OpenBMB Open-Sources VoxCPM2: High-Quality Voice Cloning No Longer Closed-Source
OpenBMB released VoxCPM2 this week: a 2-billion-parameter, open-source TTS (text-to-speech) model supporting 30 languages, meaning the barrier to high-quality voice cloning is being drastically lowered.
What this is
VoxCPM2 is the latest speech synthesis model jointly launched by OpenBMB and Tsinghua University. Traditional TTS usually chops voice into codes (discrete audio tokenizers) and then pieces them together, a process prone to losing details like breath and emotion. VoxCPM2 adopts "continuous speech representation" (modeling and generating directly in the continuous waveform space), which is equivalent to not chopping it up but directly drawing the complete sound curve, making the generated speech more natural. Its core selling points are: First, support for 30 languages and 9 Chinese dialects, synthesizing directly from text input; Second, timbre design and controllable cloning—you can "sculpt" a brand-new voice using natural language, clone a voice from an audio snippet, and control the cloned voice's emotion and speed with text instructions; Third, open-source under the Apache-2.0 license, natively outputting 48kHz high-fidelity audio, free for commercial use.
Industry view
We note that open-source voice models are rapidly closing the performance gap with closed-source products.

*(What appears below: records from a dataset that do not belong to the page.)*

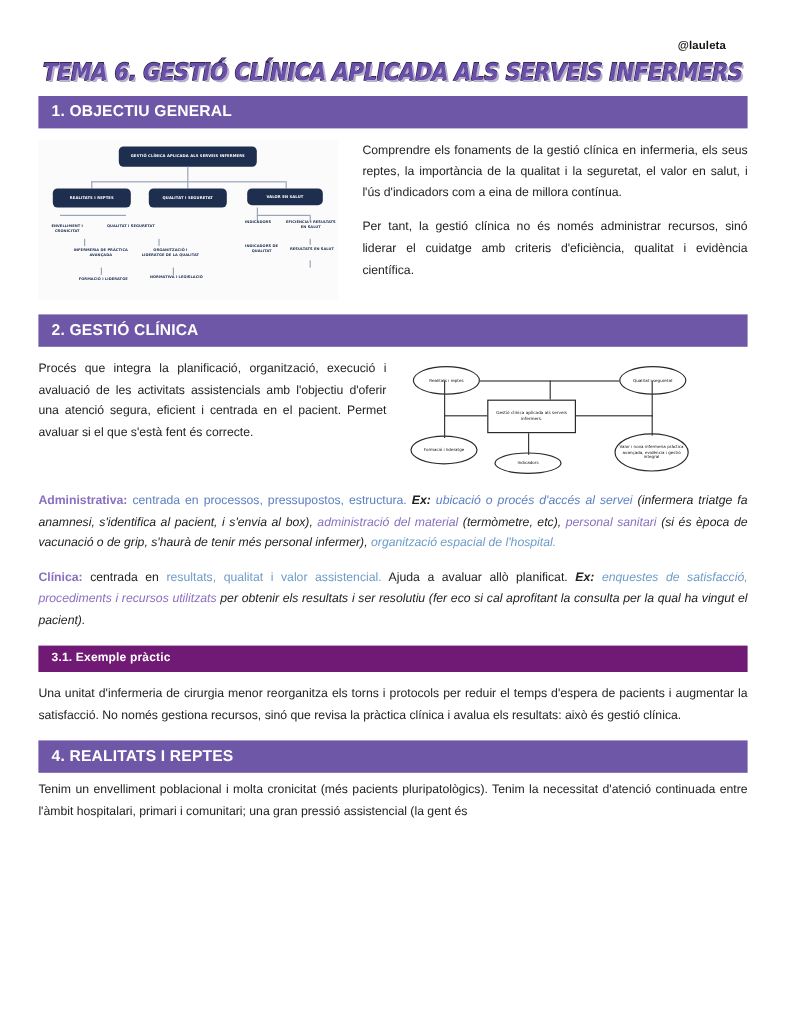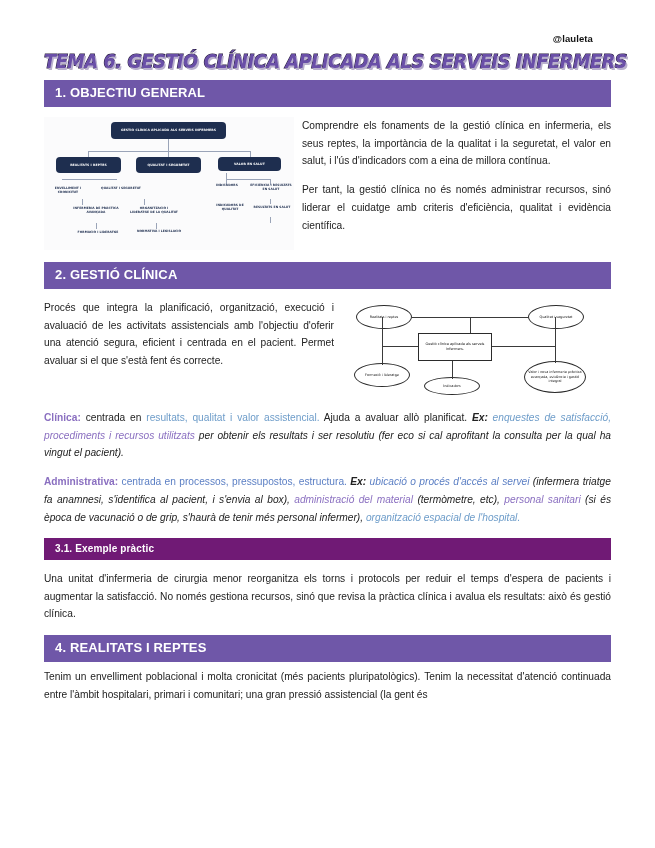--- a/index.html
+++ b/index.html
@@ -16,7 +16,7 @@
   }
   .page {
     width: 655px; height: 848px;
-    padding: 0 44px;
+    padding: 0 32px;
     position: relative;
   }
 

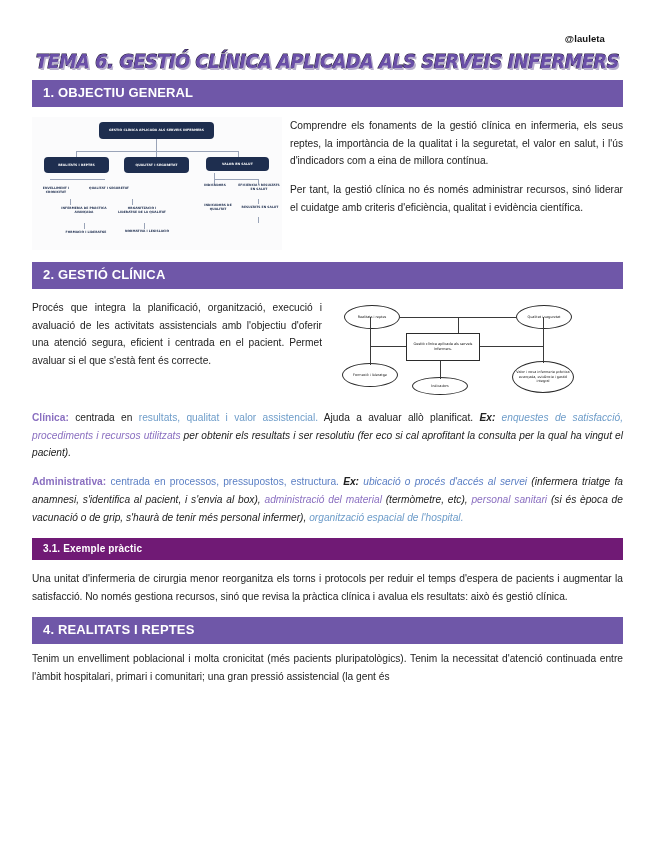--- a/index.html
+++ b/index.html
@@ -88,7 +88,7 @@
   
   .s1 {
     display: flex;
-    gap: 6px;
+    gap: 18px;
     align-items: flex-start;
   }
   .s1-left  { width: 252px; flex: none; }

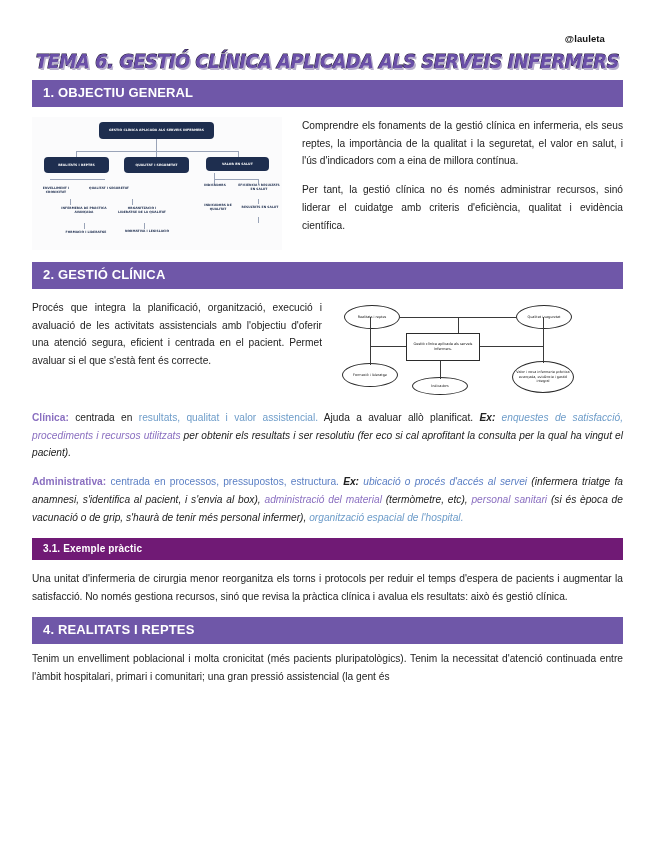--- a/index.html
+++ b/index.html
@@ -278,17 +278,6 @@
   </div>
 
   <div class="sec">
-
-    <p class="body">
-      <span class="c-pur b">Clínica:</span>
-      <span>centrada en</span>
-      <span class="c-teal">resultats, qualitat i valor assistencial.</span>
-      <span>Ajuda a avaluar allò planificat.</span>
-      <span class="bi">Ex:</span>
-      <span class="c-teal it">enquestes de satisfacció,</span>
-      <span class="c-pur it">procediments i recursos utilitzats</span>
-      <span class="it">per obtenir els resultats i ser resolutiu (fer eco si cal aprofitant la consulta per la qual ha vingut el pacient).</span>
-    </p>
 
     <p class="body">
       <span class="c-pur b">Administrativa:</span>
@@ -302,6 +291,17 @@
       <span class="it">(si és època de vacunació o de grip, s'haurà de tenir més personal infermer),</span>
       <span class="c-teal it">organització espacial de l'hospital.</span>
     </p>
+
+    <p class="body">
+      <span class="c-pur b">Clínica:</span>
+      <span>centrada en</span>
+      <span class="c-teal">resultats, qualitat i valor assistencial.</span>
+      <span>Ajuda a avaluar allò planificat.</span>
+      <span class="bi">Ex:</span>
+      <span class="c-teal it">enquestes de satisfacció,</span>
+      <span class="c-pur it">procediments i recursos utilitzats</span>
+      <span class="it">per obtenir els resultats i ser resolutiu (fer eco si cal aprofitant la consulta per la qual ha vingut el pacient).</span>
+    </p>
   </div>
 
   <div class="sec">

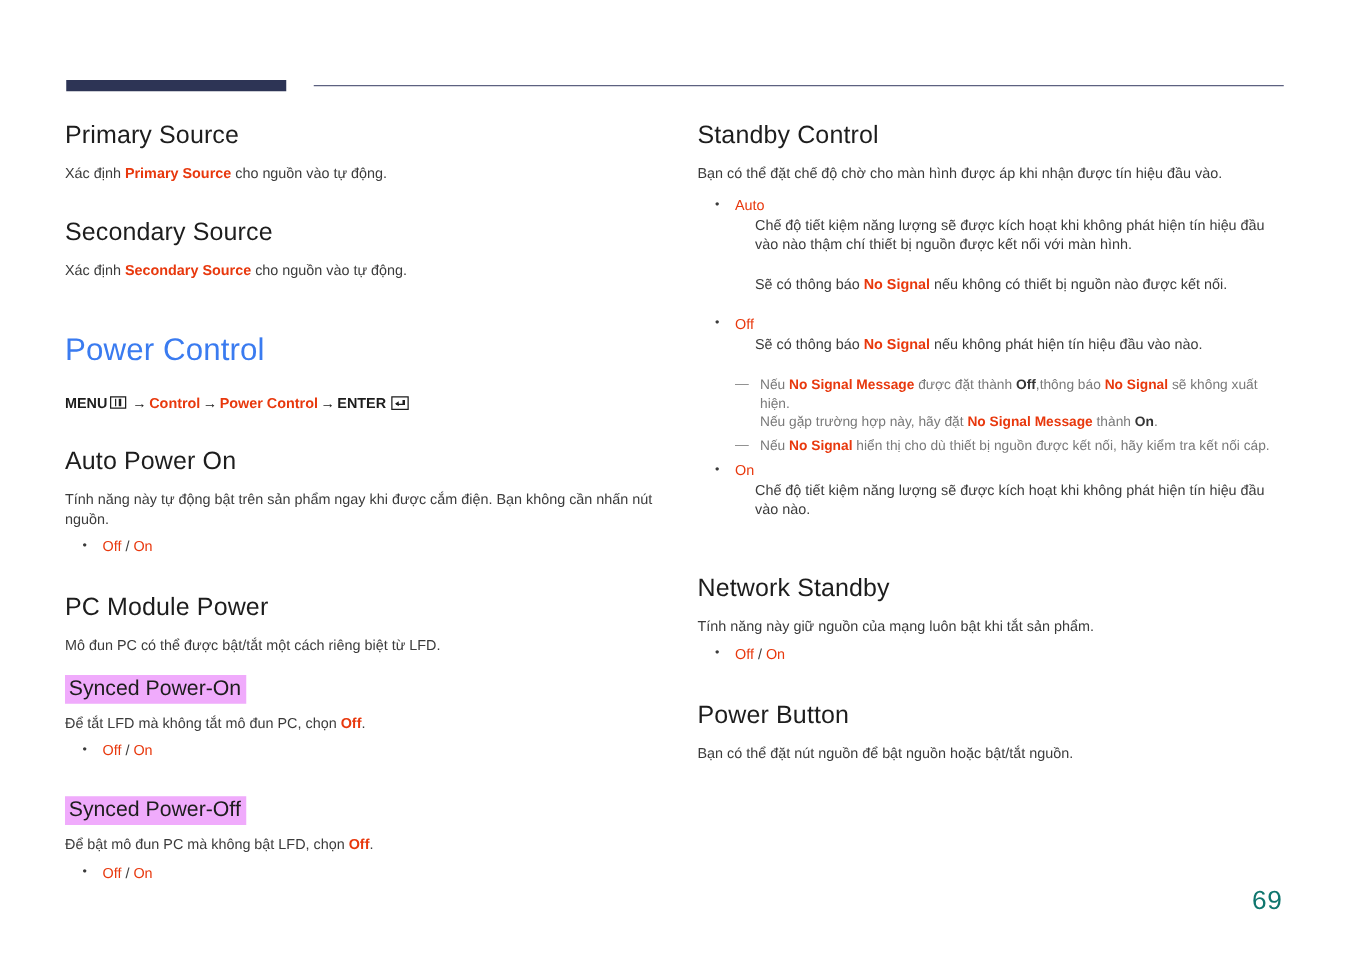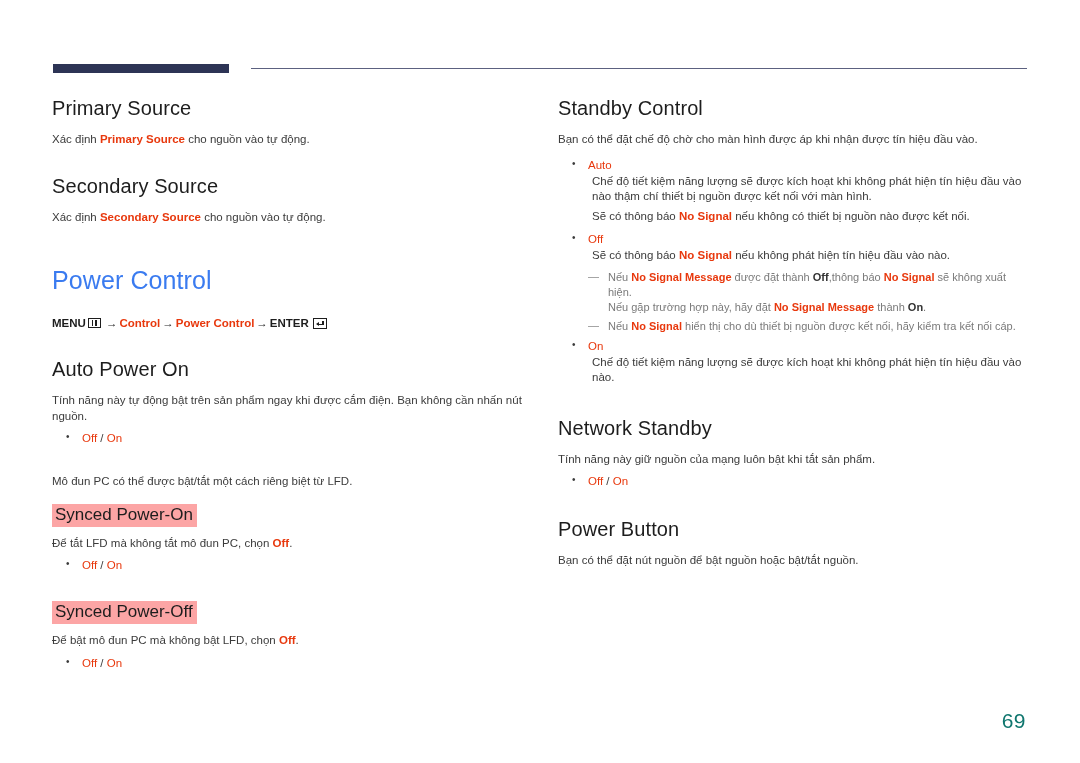--- a/index.html
+++ b/index.html
@@ -126,7 +126,7 @@
     font-weight: normal;
   }
   ul.bullets > li p.sub {
-    margin: 4px;
+    margin: 16px;
     font-size: 11.5px;
     line-height: 15.5px;
     color: #3b3b3b;

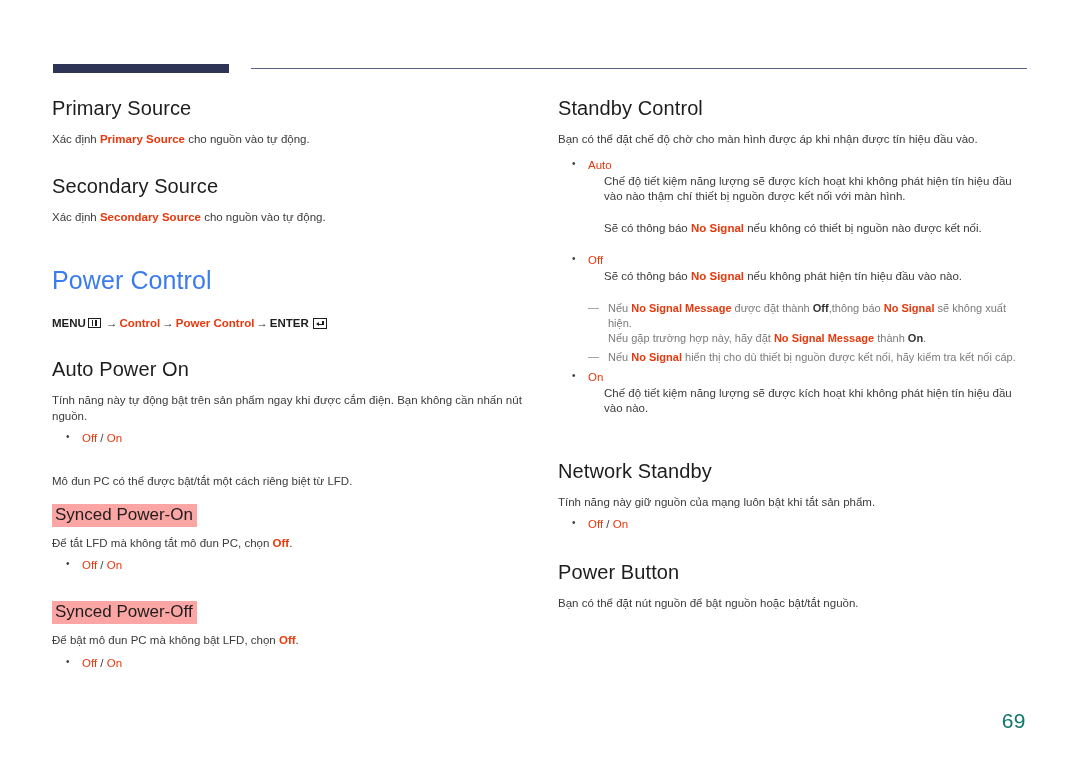--- a/index.html
+++ b/index.html
@@ -277,6 +277,7 @@
 
     <div class="blk-gap-md"></div>
 
+    <h2 class="section-title">PC Module Power</h2>
     <p class="body">Mô đun PC có thể được bật/tắt một cách riêng biệt từ LFD.</p>
 
     <div class="blk-gap-sm"></div>

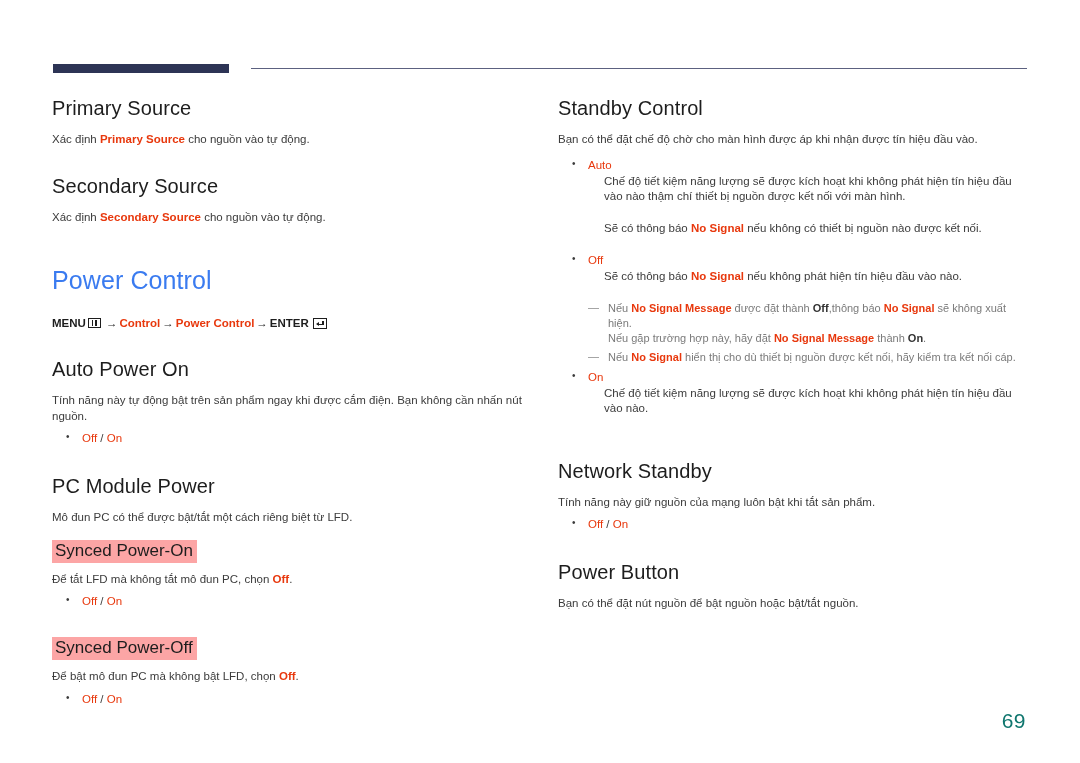--- a/index.html
+++ b/index.html
@@ -81,7 +81,7 @@
     font-size: 17px;
     font-weight: 400;
     color: #1d1d1d;
-    background: #fca5a5;
+    background: #f0abfc;
     margin: 0;
     padding: 1px 4px 2px 3px;
     line-height: 20px;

VoxCPM2 has matched closed-source models like MiniMax in public evaluations, which is good news for SMEs, meaning they now have low-cost, localized voice solutions without being constrained by big tech API call costs and privacy restrictions. However, we should be more concerned about its deployment barriers and risks. Although the model is open-source, the 2 billion parameters plus high-fidelity output mean inference compute costs are not low (official tests show a real-time factor of about 0.3 on an RTX 4090); SMEs must weigh hardware investments before actually running it. More troublingly, as the cloning barrier drops to requiring only a few seconds of audio, the risk of Deepfake voice fraud is rising sharply, and the industry still lacks effective voice provenance and anti-spoofing mechanisms.
Impact on regular people
For enterprise IT: Customer service systems and audio content production can directly deploy open-source models locally, shaking off dependence on external APIs and reducing long-term operating costs. For the individual workplace: Pure voice execution roles like junior dubbing and audiobook narration will face automation squeeze, and the authorization and rights confirmation of personal "voice assets" will become a real issue. For the consumer market: We will hear more natural AI voices, even with dialect accents, significantly enhancing the lifelike experience of digital companions and in-car assistants.